PROVIDED INFORMATION

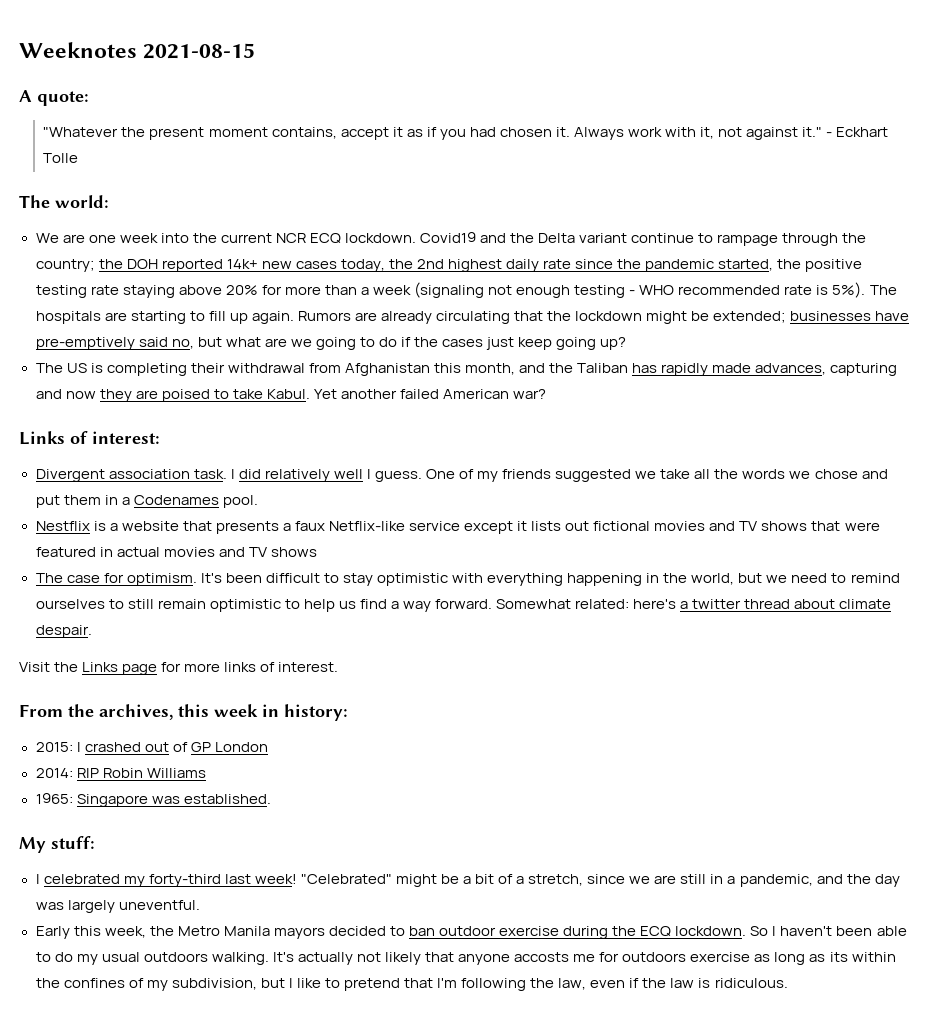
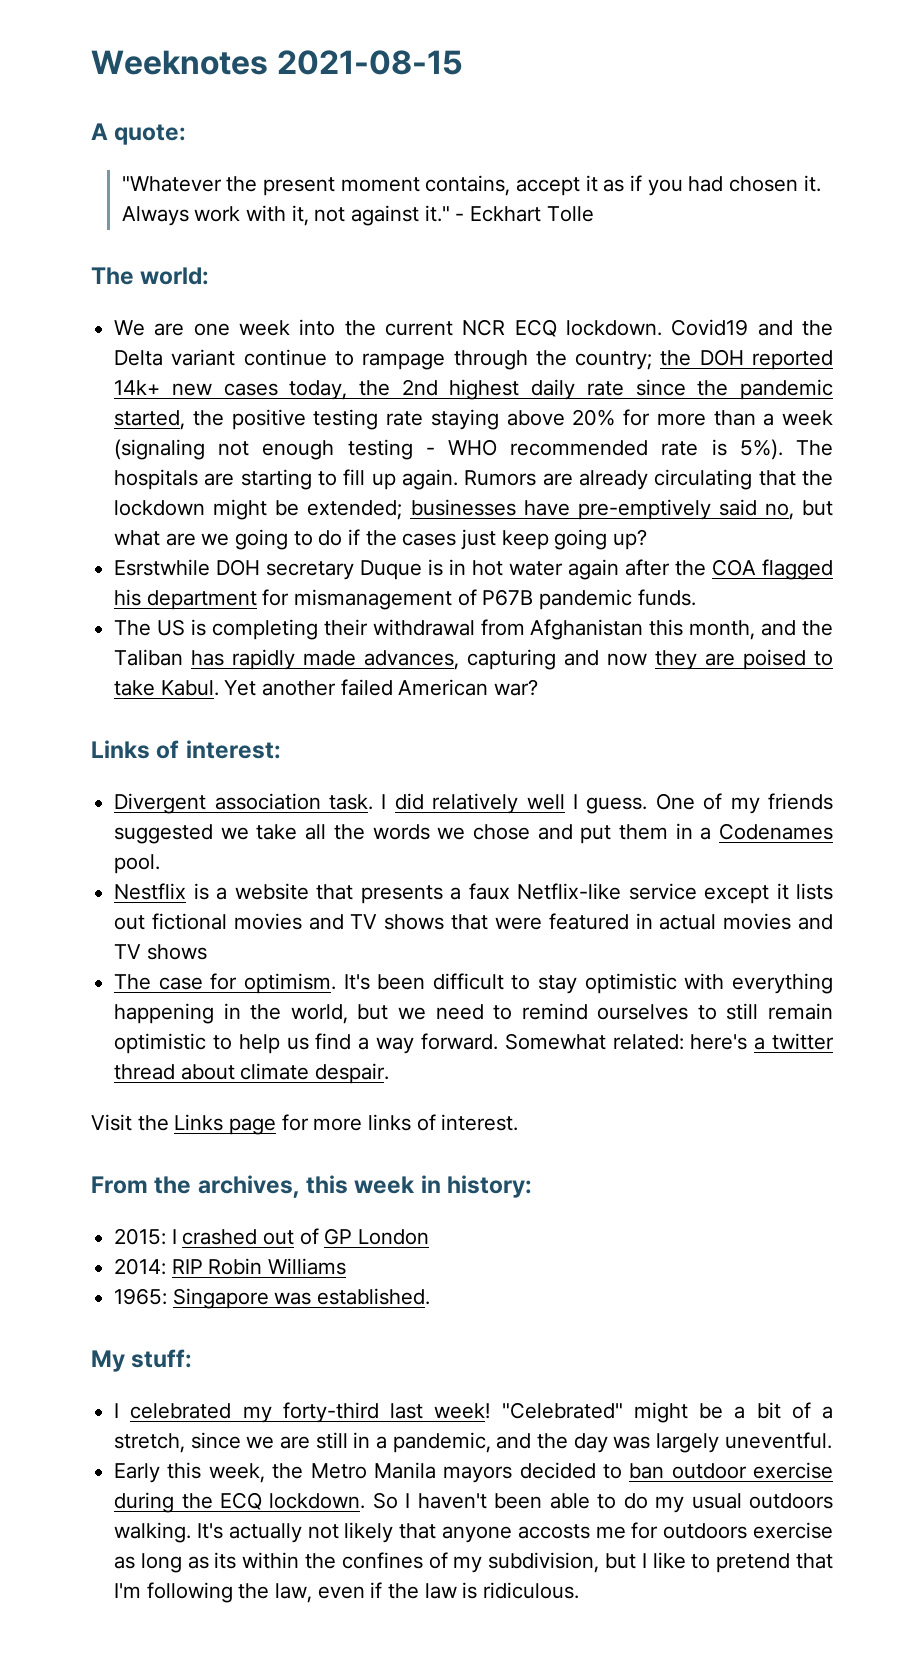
(627, 343) none -> [114,559,834,580] [114,589,696,610] // Esrstwhile DOH secretary Duque is in hot water again after the COA flagged his department for mismanagement of P67B pandemic funds.

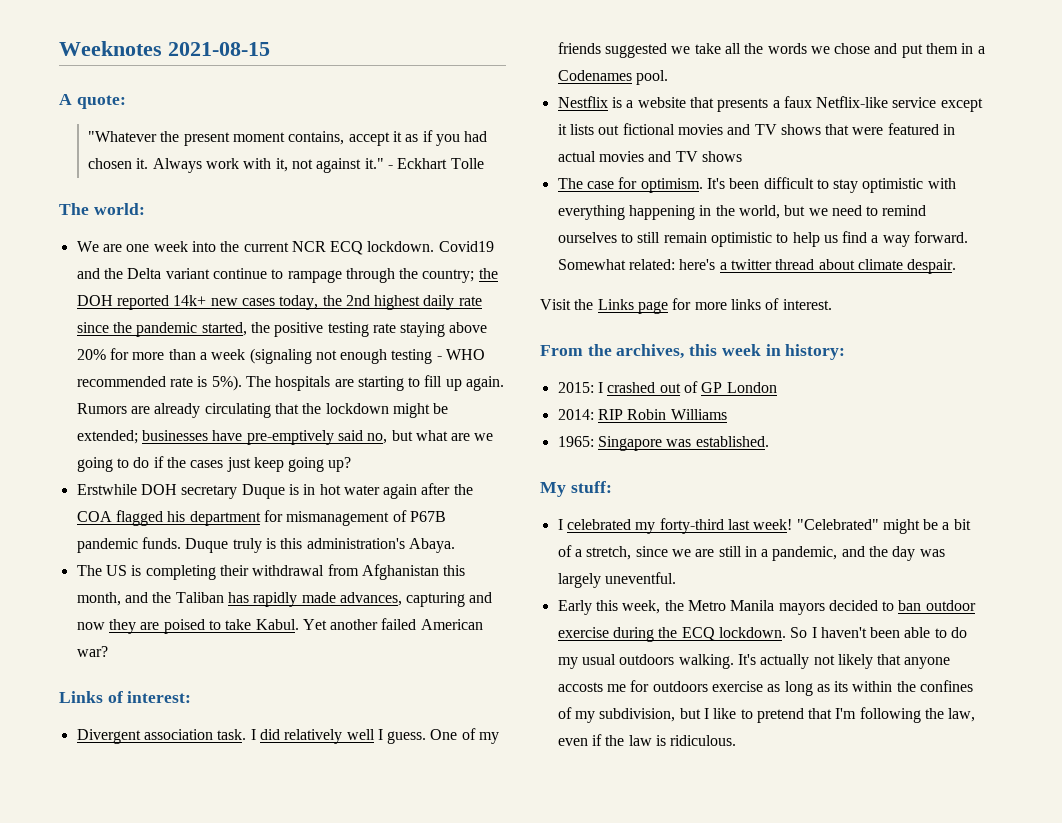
[114,559,211,576] Esrstwhile -> [76,484,137,495] Erstwhile
(696, 597) none -> [185,538,455,553] Duque truly is this administration's Abaya.

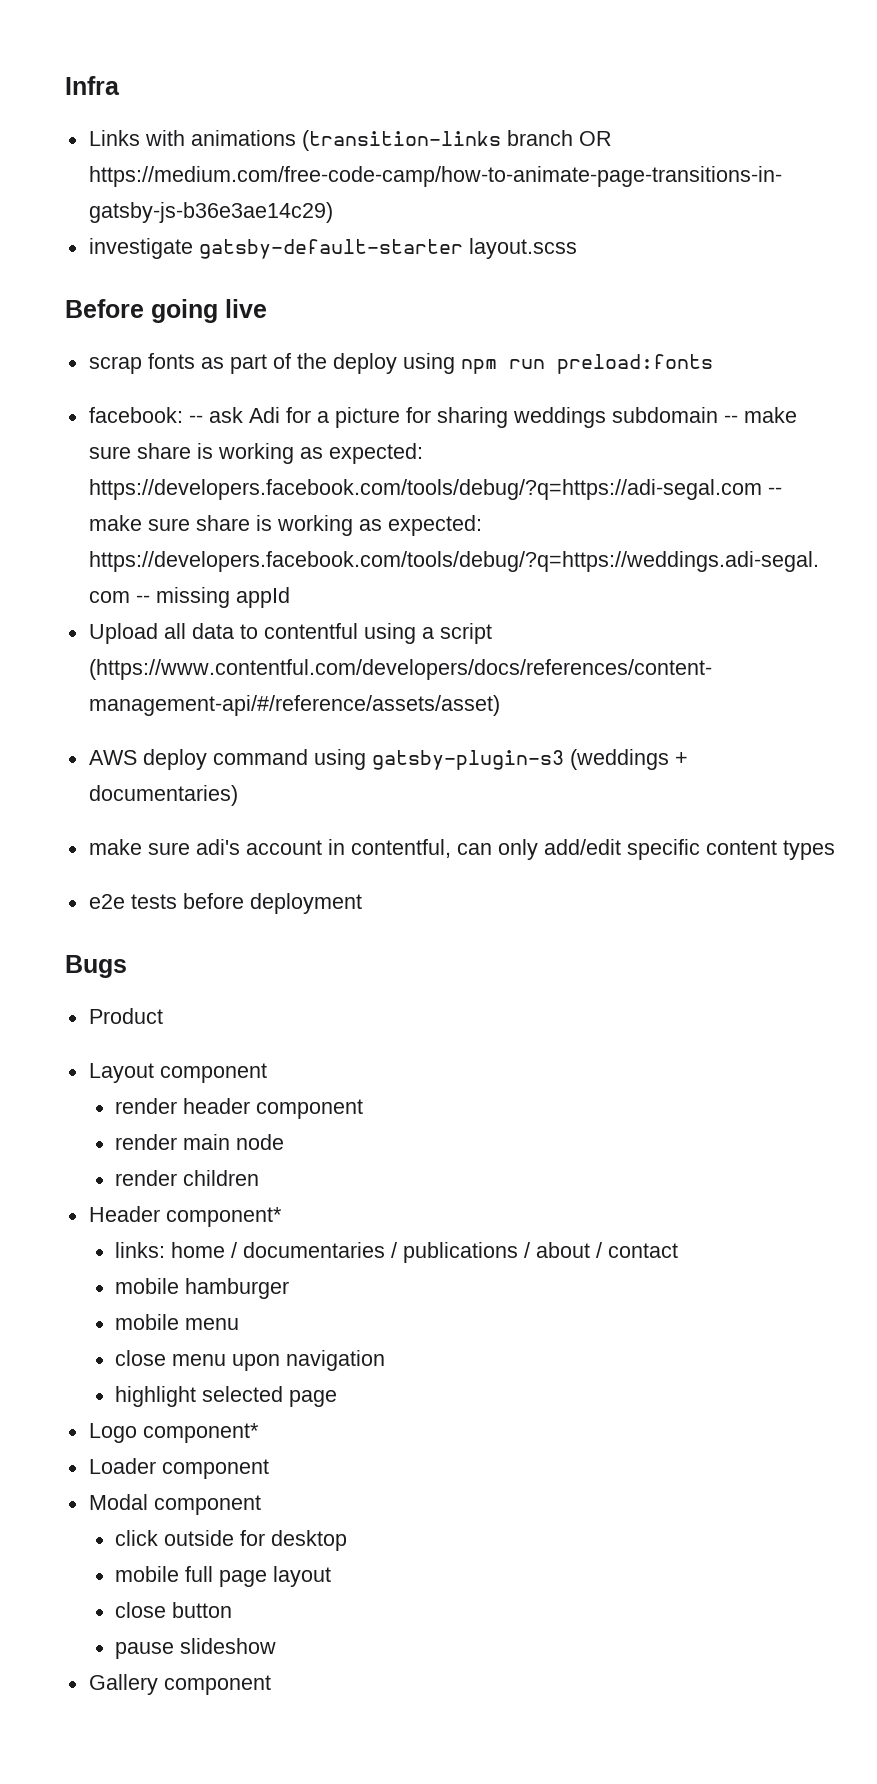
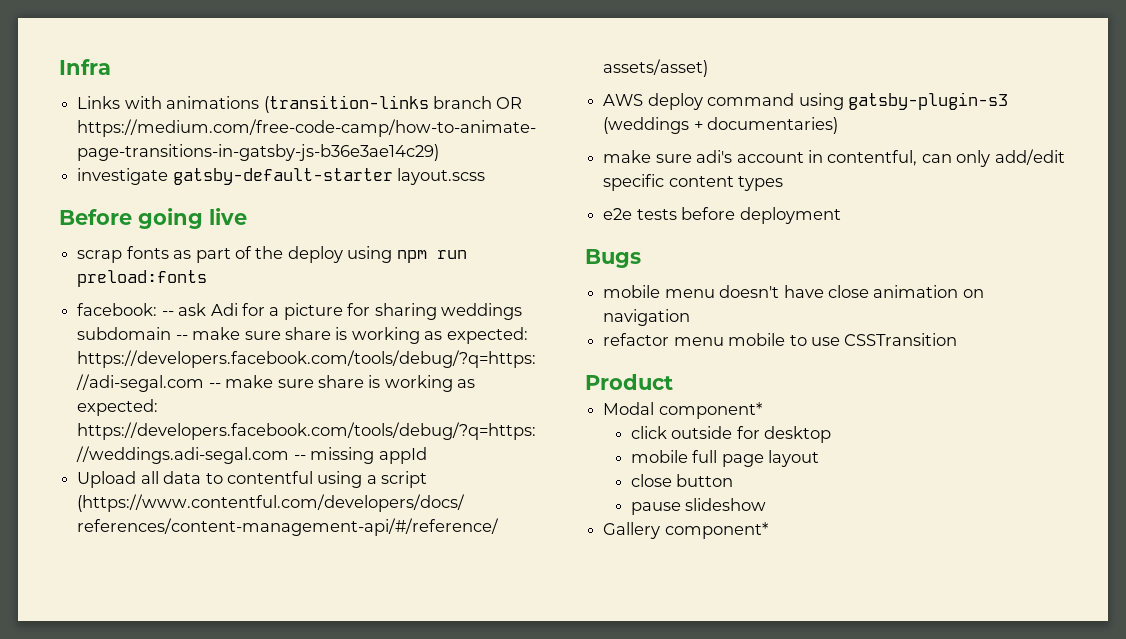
[88,1008,163,1024] [88,1063,267,1083] [115,1098,364,1119] [115,1134,285,1150] [115,1170,260,1186] [88,1206,282,1227] [115,1242,679,1263] [115,1278,290,1299] [115,1314,240,1330] [115,1350,386,1371] [115,1386,338,1407] [88,1423,259,1443] [88,1458,269,1479] [88,1494,261,1515] Product // Layout component // render header component // render main node // render children // Header component* // links: home / documentaries / publications / about / contact // mobile hamburger // mobile menu // close menu upon navigation // highlight selected page // Logo component* // Loader component // Modal component -> [603,285,984,298] [603,309,691,326] [603,333,958,346] [585,374,673,390] [603,402,762,419] mobile menu doesn't have close animation on navigation // refactor menu mobile to use CSSTransition // Product // Modal component*
[163,1675,271,1695] component -> [664,522,768,539] component*

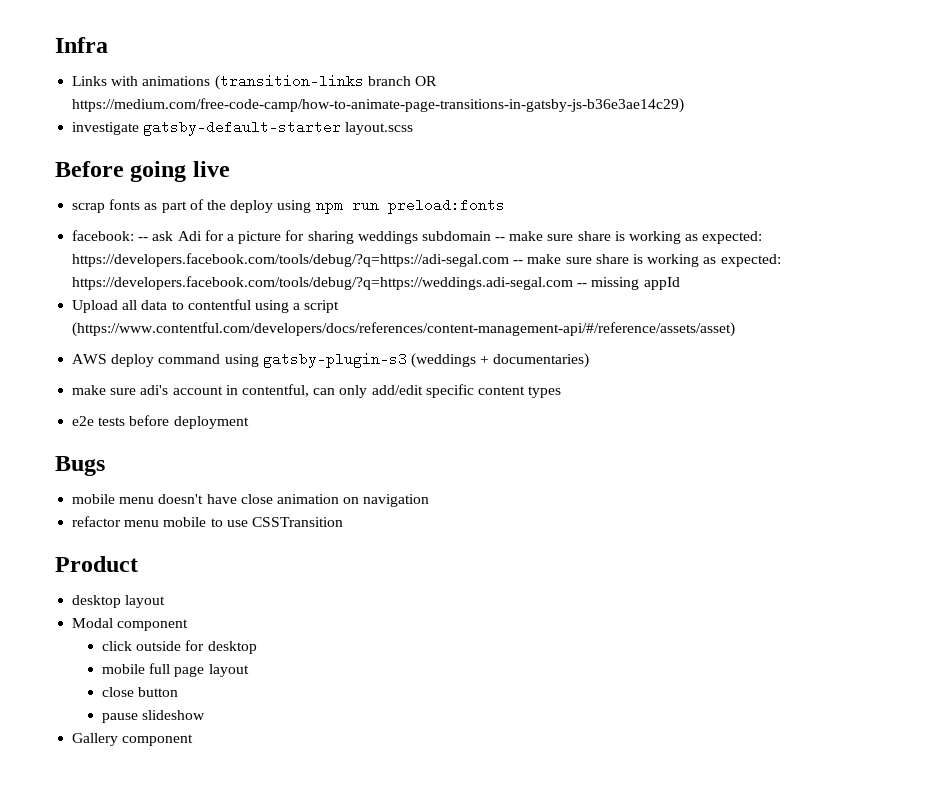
(673, 382) none -> [72,595,166,608] // desktop layout
[658,402,762,419] component* -> [117,619,189,631] component
[664,522,768,539] component* -> [122,734,194,746] component

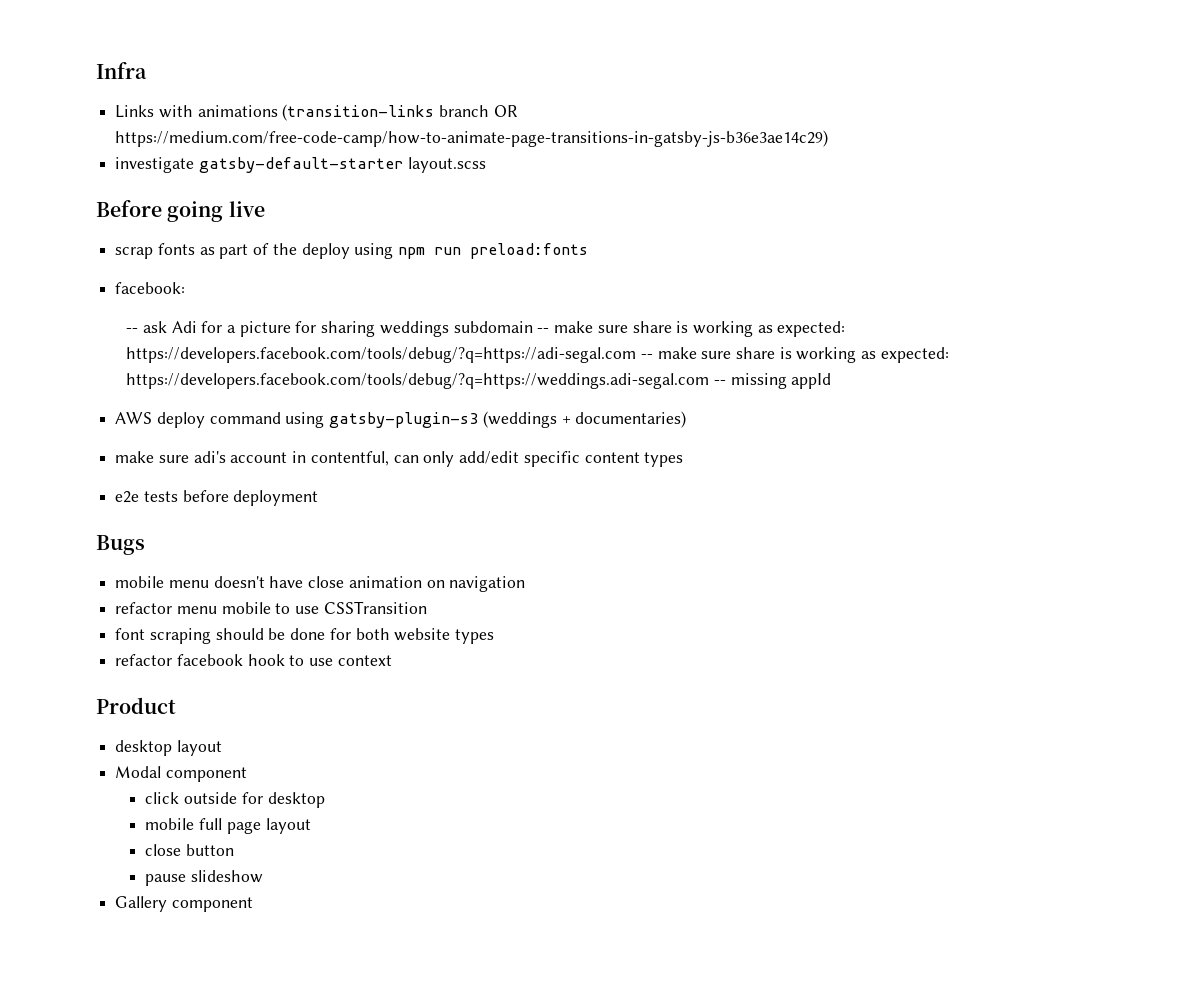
(135, 235) none -> (186, 288) //
[72,299,340,313] [72,322,736,337] // Upload all data to contentful using a script (https://www.contentful.com/developers/docs/references/content-management-api/#/reference/assets/asset) -> (832, 381) none
(343, 522) none -> [115,628,495,644] [115,654,392,666] // font scraping should be done for both website types // refactor facebook hook to use context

YOUR ASSIGNMENT
The word "Duque" is the filter: copy every line of the listing above that contains it.

RESULT
(627, 343) none -> [114,559,834,580] [114,589,696,610] // Esrstwhile DOH secretary Duque is in hot water again after the COA flagged his department for mismanagement of P67B pandemic funds.
(696, 597) none -> [185,538,455,553] Duque truly is this administration's Abaya.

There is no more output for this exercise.